What is expected
Once the line containing "html: <div> <span>2015</span>" is found in the records below, return it and each following line exactly, up to and including the line containing "background: #86efac ->", and nothing else.

Web page revision data
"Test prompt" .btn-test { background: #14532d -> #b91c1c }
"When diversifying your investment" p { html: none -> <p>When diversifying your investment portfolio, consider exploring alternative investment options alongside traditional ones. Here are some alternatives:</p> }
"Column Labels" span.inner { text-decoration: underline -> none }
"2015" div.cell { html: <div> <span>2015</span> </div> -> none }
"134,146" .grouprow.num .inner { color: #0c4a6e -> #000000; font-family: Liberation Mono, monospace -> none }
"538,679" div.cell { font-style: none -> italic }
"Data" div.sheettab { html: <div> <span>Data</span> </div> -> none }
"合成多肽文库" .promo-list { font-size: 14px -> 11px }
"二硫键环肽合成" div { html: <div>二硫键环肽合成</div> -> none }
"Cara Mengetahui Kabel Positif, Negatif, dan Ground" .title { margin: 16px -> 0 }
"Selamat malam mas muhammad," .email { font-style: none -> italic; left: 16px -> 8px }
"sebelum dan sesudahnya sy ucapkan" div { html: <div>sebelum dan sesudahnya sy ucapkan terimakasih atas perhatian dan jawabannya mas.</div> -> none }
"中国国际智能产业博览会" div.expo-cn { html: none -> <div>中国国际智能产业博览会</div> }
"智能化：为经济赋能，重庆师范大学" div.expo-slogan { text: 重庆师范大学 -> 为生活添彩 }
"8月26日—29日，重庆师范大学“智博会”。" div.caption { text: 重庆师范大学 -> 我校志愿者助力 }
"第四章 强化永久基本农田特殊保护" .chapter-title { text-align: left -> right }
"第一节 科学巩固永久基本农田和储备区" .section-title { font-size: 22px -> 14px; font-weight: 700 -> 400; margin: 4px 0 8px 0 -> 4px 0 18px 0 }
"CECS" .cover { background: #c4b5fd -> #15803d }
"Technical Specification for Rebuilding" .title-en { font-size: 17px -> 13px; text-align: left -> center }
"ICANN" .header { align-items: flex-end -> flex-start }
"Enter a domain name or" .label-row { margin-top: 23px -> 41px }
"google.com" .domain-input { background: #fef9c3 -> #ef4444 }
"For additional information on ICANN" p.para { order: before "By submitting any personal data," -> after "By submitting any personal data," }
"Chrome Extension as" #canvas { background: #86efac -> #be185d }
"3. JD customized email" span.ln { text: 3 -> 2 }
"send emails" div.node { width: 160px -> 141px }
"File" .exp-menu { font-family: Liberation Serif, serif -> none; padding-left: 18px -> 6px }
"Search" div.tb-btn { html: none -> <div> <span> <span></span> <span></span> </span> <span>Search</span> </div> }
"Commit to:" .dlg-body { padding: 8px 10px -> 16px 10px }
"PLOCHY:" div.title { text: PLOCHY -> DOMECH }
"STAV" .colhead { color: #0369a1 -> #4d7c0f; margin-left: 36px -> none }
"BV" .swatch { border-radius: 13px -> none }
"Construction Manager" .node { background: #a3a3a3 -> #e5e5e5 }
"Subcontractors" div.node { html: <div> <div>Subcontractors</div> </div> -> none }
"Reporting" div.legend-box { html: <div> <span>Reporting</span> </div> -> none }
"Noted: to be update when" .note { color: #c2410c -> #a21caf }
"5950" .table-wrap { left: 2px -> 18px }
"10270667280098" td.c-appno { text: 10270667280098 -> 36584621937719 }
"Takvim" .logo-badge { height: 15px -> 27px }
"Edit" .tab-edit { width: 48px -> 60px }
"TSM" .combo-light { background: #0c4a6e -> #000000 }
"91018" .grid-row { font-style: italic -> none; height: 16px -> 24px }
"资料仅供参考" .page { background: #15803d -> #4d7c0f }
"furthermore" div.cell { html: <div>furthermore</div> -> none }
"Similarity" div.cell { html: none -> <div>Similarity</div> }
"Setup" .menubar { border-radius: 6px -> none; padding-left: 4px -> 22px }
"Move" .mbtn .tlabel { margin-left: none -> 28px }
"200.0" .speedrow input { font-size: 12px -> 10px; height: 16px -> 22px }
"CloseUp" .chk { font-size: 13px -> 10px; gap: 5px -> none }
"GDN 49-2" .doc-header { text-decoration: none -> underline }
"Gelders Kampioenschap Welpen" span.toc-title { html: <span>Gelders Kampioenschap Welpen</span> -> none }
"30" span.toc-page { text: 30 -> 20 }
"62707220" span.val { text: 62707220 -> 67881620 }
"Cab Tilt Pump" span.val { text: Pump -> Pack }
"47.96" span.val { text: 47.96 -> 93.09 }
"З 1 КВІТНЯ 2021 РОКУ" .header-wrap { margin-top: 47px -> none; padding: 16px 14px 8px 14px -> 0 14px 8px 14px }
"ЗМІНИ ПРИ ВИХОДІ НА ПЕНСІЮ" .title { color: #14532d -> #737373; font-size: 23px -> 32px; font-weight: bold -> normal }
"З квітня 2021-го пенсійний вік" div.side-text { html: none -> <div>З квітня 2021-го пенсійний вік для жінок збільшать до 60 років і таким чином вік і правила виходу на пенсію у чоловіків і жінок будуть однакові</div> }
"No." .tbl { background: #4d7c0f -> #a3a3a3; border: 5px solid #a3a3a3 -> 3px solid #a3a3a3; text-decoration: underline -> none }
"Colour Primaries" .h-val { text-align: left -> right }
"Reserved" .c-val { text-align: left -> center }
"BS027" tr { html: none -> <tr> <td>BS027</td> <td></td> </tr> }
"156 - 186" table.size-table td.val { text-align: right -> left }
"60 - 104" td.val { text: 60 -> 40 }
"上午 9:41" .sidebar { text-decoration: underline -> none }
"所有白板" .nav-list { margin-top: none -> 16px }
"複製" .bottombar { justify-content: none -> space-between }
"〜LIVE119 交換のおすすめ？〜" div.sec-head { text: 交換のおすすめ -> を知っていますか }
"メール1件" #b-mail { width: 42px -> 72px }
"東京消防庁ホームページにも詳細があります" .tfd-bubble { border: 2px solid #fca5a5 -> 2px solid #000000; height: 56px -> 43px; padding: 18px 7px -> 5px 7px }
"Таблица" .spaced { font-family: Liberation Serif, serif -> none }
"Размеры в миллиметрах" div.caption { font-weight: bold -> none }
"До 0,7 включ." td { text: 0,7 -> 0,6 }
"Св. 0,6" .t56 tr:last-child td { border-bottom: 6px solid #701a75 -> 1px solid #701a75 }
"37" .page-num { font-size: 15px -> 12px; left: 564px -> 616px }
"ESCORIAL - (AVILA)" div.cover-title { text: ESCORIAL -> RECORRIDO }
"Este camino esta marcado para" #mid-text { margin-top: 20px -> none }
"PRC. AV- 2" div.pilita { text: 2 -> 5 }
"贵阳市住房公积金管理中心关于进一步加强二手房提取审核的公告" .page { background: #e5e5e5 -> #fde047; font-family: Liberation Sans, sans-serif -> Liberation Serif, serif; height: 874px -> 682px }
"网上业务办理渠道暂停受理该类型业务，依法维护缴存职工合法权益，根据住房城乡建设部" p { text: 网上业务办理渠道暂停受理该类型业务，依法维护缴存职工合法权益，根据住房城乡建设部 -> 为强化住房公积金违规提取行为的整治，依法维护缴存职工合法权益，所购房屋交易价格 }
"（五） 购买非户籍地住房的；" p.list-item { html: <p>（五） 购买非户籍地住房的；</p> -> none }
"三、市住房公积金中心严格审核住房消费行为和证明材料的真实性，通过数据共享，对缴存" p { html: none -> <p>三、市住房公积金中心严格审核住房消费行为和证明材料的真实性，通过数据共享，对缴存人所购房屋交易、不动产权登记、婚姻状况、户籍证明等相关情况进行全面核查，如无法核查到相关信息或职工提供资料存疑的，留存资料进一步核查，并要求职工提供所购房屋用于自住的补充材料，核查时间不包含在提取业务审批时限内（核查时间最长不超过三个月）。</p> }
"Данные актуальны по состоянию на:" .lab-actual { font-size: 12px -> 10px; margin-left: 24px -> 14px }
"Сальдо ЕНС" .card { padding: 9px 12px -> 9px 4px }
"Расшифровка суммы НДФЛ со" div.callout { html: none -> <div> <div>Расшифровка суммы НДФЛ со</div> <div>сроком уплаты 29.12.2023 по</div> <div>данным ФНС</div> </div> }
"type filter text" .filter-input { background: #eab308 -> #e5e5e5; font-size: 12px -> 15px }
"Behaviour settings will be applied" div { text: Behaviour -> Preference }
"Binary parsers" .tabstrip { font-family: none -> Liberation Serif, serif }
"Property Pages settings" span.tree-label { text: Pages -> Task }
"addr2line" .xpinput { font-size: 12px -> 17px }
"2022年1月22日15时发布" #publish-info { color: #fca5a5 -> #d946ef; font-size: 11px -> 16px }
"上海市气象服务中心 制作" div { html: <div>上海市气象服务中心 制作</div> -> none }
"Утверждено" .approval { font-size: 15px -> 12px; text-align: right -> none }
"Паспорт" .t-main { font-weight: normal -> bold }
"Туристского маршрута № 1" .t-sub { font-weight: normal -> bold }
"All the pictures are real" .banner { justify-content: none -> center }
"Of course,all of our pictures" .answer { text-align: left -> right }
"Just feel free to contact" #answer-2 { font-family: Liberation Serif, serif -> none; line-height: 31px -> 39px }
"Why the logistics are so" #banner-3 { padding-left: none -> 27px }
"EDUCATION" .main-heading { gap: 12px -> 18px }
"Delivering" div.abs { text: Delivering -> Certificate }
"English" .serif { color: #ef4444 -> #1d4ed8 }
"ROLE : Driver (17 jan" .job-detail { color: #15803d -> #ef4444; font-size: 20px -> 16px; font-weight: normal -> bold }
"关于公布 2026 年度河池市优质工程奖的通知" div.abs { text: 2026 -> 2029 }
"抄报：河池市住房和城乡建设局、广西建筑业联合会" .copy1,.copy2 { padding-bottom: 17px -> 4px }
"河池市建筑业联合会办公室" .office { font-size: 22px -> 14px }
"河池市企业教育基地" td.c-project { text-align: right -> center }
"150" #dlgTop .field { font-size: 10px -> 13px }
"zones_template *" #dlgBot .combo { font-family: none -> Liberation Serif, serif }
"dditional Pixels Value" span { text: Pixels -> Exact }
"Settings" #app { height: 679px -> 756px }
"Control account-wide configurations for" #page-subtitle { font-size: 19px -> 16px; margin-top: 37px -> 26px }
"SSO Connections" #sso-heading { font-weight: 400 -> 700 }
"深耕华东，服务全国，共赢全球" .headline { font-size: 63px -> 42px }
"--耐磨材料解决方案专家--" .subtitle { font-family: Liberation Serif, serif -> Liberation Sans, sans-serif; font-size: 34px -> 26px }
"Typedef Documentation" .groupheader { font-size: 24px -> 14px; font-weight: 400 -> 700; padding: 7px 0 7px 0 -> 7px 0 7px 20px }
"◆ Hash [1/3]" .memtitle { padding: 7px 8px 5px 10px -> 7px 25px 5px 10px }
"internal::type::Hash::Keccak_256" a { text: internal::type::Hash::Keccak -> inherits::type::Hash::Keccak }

Expected answer
"2015" div.cell { html: <div> <span>2015</span> </div> -> none }
"134,146" .grouprow.num .inner { color: #0c4a6e -> #000000; font-family: Liberation Mono, monospace -> none }
"538,679" div.cell { font-style: none -> italic }
"Data" div.sheettab { html: <div> <span>Data</span> </div> -> none }
"合成多肽文库" .promo-list { font-size: 14px -> 11px }
"二硫键环肽合成" div { html: <div>二硫键环肽合成</div> -> none }
"Cara Mengetahui Kabel Positif, Negatif, dan Ground" .title { margin: 16px -> 0 }
"Selamat malam mas muhammad," .email { font-style: none -> italic; left: 16px -> 8px }
"sebelum dan sesudahnya sy ucapkan" div { html: <div>sebelum dan sesudahnya sy ucapkan terimakasih atas perhatian dan jawabannya mas.</div> -> none }
"中国国际智能产业博览会" div.expo-cn { html: none -> <div>中国国际智能产业博览会</div> }
"智能化：为经济赋能，重庆师范大学" div.expo-slogan { text: 重庆师范大学 -> 为生活添彩 }
"8月26日—29日，重庆师范大学“智博会”。" div.caption { text: 重庆师范大学 -> 我校志愿者助力 }
"第四章 强化永久基本农田特殊保护" .chapter-title { text-align: left -> right }
"第一节 科学巩固永久基本农田和储备区" .section-title { font-size: 22px -> 14px; font-weight: 700 -> 400; margin: 4px 0 8px 0 -> 4px 0 18px 0 }
"CECS" .cover { background: #c4b5fd -> #15803d }
"Technical Specification for Rebuilding" .title-en { font-size: 17px -> 13px; text-align: left -> center }
"ICANN" .header { align-items: flex-end -> flex-start }
"Enter a domain name or" .label-row { margin-top: 23px -> 41px }
"google.com" .domain-input { background: #fef9c3 -> #ef4444 }
"For additional information on ICANN" p.para { order: before "By submitting any personal data," -> after "By submitting any personal data," }
"Chrome Extension as" #canvas { background: #86efac -> #be185d }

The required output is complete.